Thomas Drake, a former NSA executive indicted by the Justice Department after he took complaints to a reporter, said using contractors was part of the current political movement to “redistribute wealth” to corporations who have a “direct interest in not solving the problem” that the government pays them to work on.
GAP’s discussion -- which came at a key point in the trial of Army Private Bradley Manning, who was charged for handing government secrets over to WikiLeaks -- showcased the whistleblowers and their advocates’ solidarity with Manning and Snowden for acts they view not as insubordination but as a service to an unsuspecting public.
“I stand with Snowden without equivocation,” Drake said. He blasted what he called NSA’s “meme” that argues that because a domestic surveillance program is legal means it’s constitutional. “That’s only a veneer of legality, a legal term of art to keep programs away from the prying eyes of the public.”
William Binney, a former NSA mathematician whose home was raided by gun-toting FBI agents after he made disclosures and left the agency, said NSA “has broken many laws, and there are many lawsuits now.

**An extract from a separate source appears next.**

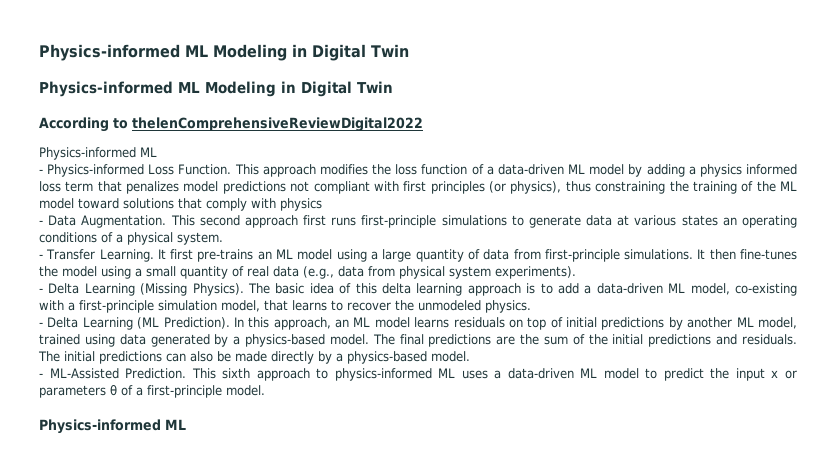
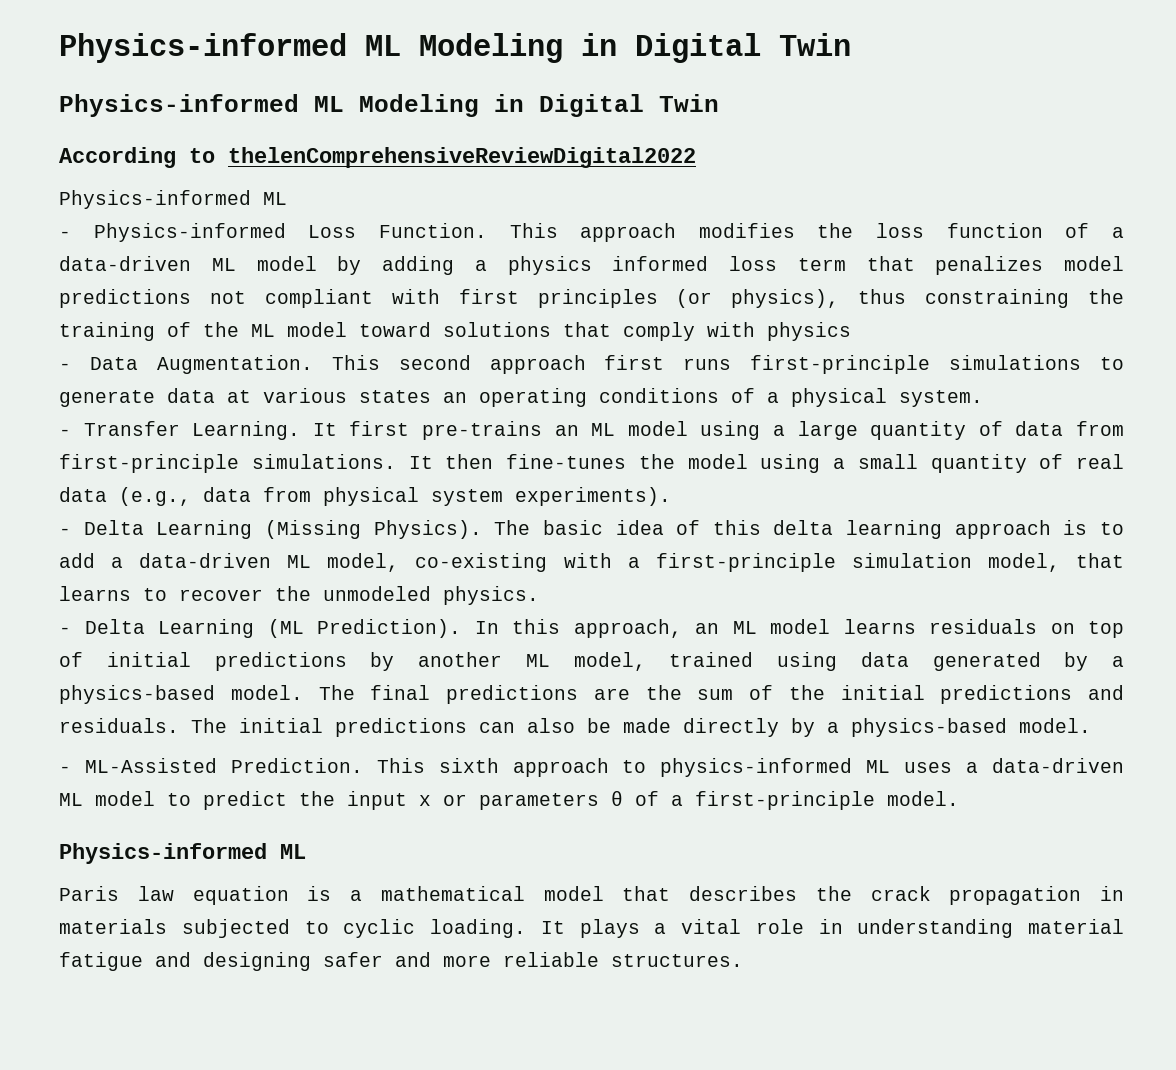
+ Paris law equation is a mathematical model that describes the crack propagation in materials subjected to cyclic loading. It plays a vital role in understanding material fatigue and designing safer and more reliable structures.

Internally, a lot of people were upset” about new surveillance software embraced by then-director Michael Hayden, he said. “It’s an introverted society,” and his highly conservative colleagues knew that if they talked “they would be targeted and probably fired.”

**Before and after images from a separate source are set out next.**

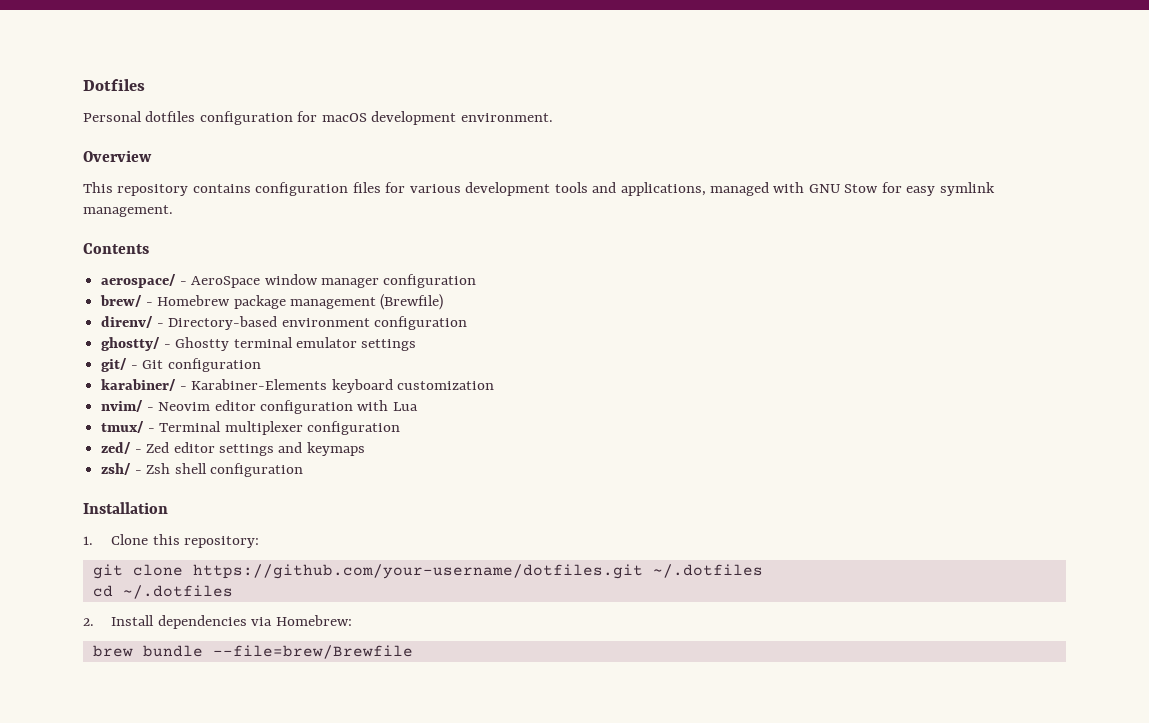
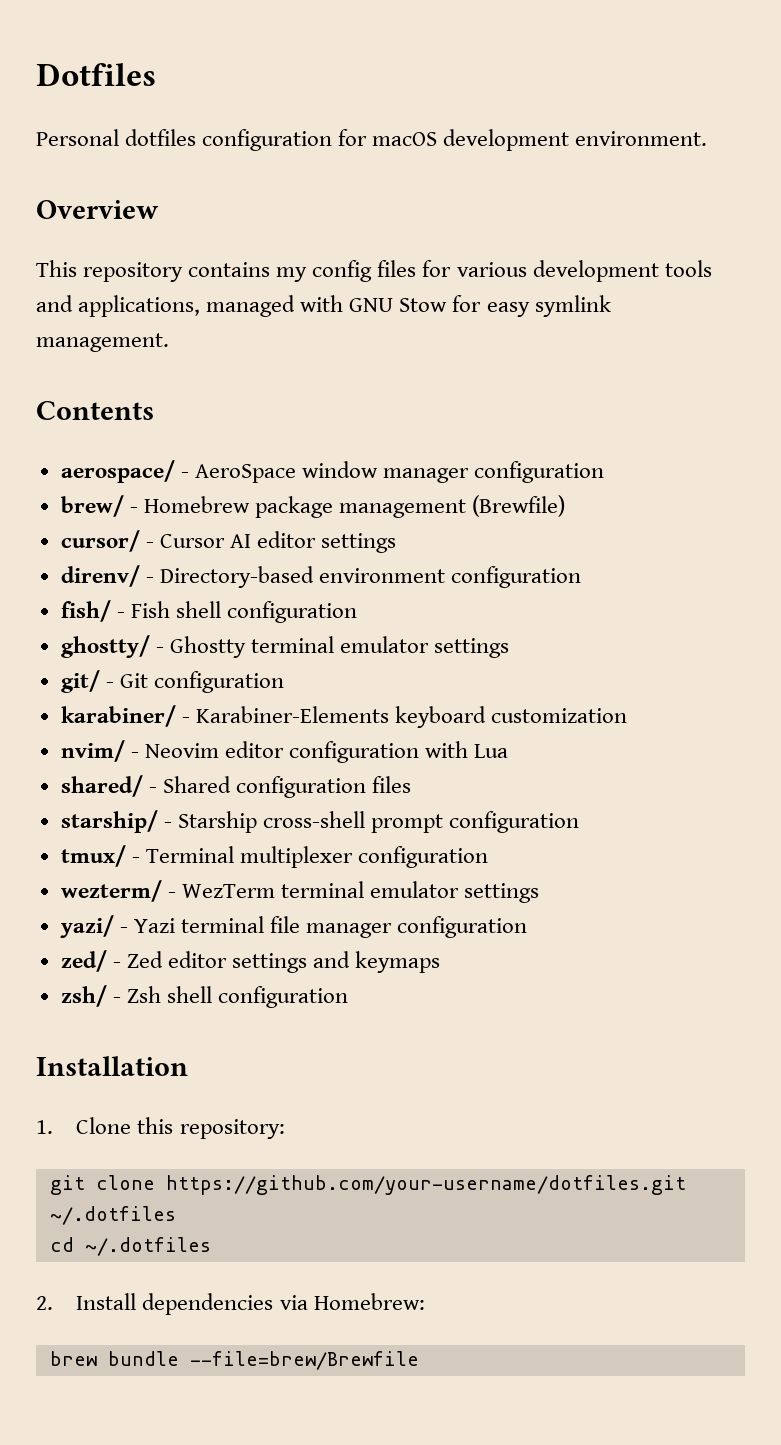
- This repository contains configuration files for various development tools and applications, managed with GNU Stow for easy symlink management.
+ This repository contains my config files for various development tools and applications, managed with GNU Stow for easy symlink management.
+ cursor/ - Cursor AI editor settings
+ fish/ - Fish shell configuration
+ shared/ - Shared configuration files
+ starship/ - Starship cross-shell prompt configuration
+ wezterm/ - WezTerm terminal emulator settings
+ yazi/ - Yazi terminal file manager configuration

NSA “collects too much data and simply dumps it on the analysts,” Binney said. “Your entire social network is mapped by NSA. But unfortunately, NSA turned the software on the people of the USA, so I left.” And yet it “missed the bomber in Boston and the shooter at Fort Hood [Texas],” he added.
Wiebe described how he and his colleagues weighed the option of taking their complaints through channels to the Defense Department inspector general, versus “the nuclear option” of going public. Their first effort, through the IG, “resulted in absolutely nothing,” he said, as Hayden went onto bigger projects, including running the CIA.
Several speakers blamed NSA for failing to head off the Sept. 11, 2001 terrorist attacks. “NSA was created to prevent another Pearl Harbor,” Wiebe noted. “But its mismanagement, self-interest, ego and arrogance led to 9/11.”
Drake said one reason he became a whistleblower is that back in 2002 he was told by an NSA supervisor that the post-9/11 congressional investigators were “looking for leakers,” which suggested to him that NSA employees were being pressured to obstruct the congressional probe.